During my PhD, I got the chance to work on a variety of research projects that enabled me to strengthen my skills and broaden my background in bioinformatics, genomics, data science and machine learning.

  • For instance on the area of RNAseq, I’ve worked for some time on developing our tool Yanagi, a graph-based approach to enable the use of ultra-fast lightweight kmer-based alignment techniques to perform fast and interpretable downstream analysis from RNAseq data in alternative splicing, transcriptome, as well as genome level. The main idea is to reduce the transcriptome into an efficient set of L-disjoint segments representing the splice graph in order to provide count statistics describing the local structure of the transcriptome and minimizing the degrees of ambiguity introduced by multi-mapped reads, hence decoupling the two tasks of alignment and quantification, which we showed to be beneficial in different downstream analyses like differential alternative splicing. One extension for that project we are currently working on is to use our framework for a better model for transcripts quantification and unannotated junction discovery in case of incomplete annotation. (Python, C++, R/Bioconductor)
  • On another direction, yet related to the work introduced in yanagi, I explored the adaptation of our graph-based approach, introduced for RNAseq, into building a whole genome population reference for WGS. Through that work, we showed that we can bridge the gap between linear and graph-based alignment techniques to efficiently represent a population of alleles database of highly polymorphic genomic regions (e.g. HLA genes) without the need to build a graph-based alignment which usually are heavyweight and several folds slower than linear aligners. (Python, Shell scripts)

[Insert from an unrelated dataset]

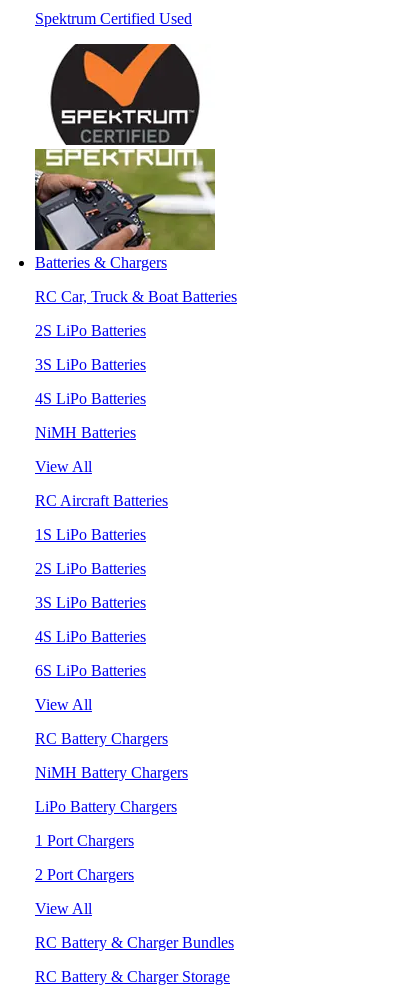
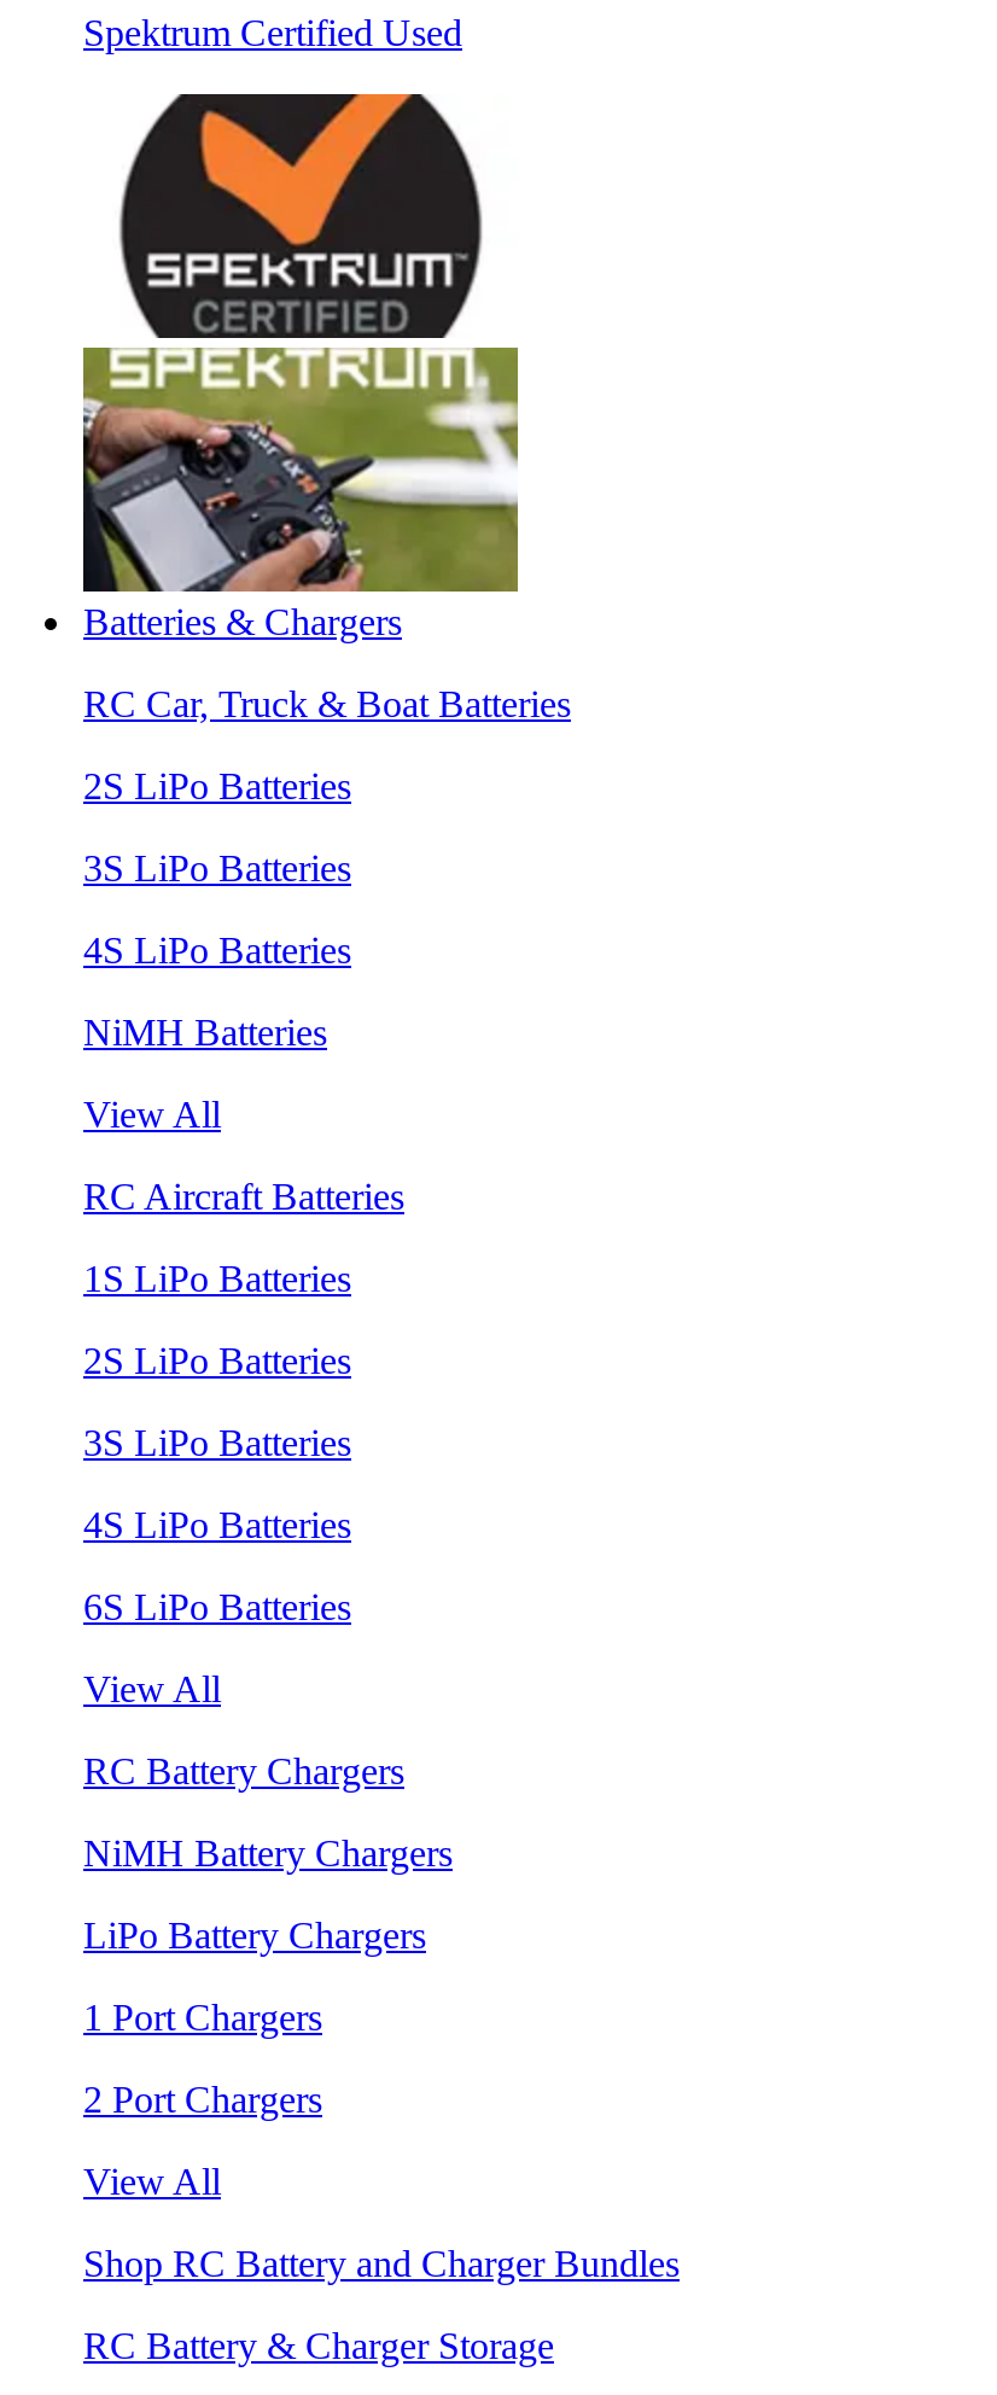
[35,934,234,951] RC Battery & Charger Bundles -> [83,2242,680,2283] Shop RC Battery and Charger Bundles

  • Another recent project I have been working on that is more ML oriented is the use of generative adversarial networks (GANs) for imputing single-cell RNAseq data (submitted to RECOMB 2020). Recent advances on scRNAseq technologies opened the door for a rich view into the heterogeneity underlying a cell population. However single-cell data are usually noisy and very sparse due to the presence of dropout genes. In this work we proposed an approach to impute missing gene expressions in single cell data using generative adversarial networks. By learning an approximate distribution of the data, our approach, scGAIN, can impute dropouts in simulated and real single cell data. we explored how to adopt an imputation model designed originally for images in the domain of computer vision into the domain of imputing single cell data which has its own challenges making that transfer in domain not straightforward. (Python, tensorflow, R/Bioconductor)

Those projects, among other collaborations, show my background and skill set I’ve built through my PhD journey and I aspire to find an exciting opportunity to apply and further extend my background and skills into solving real-life problems that impact our quality of life.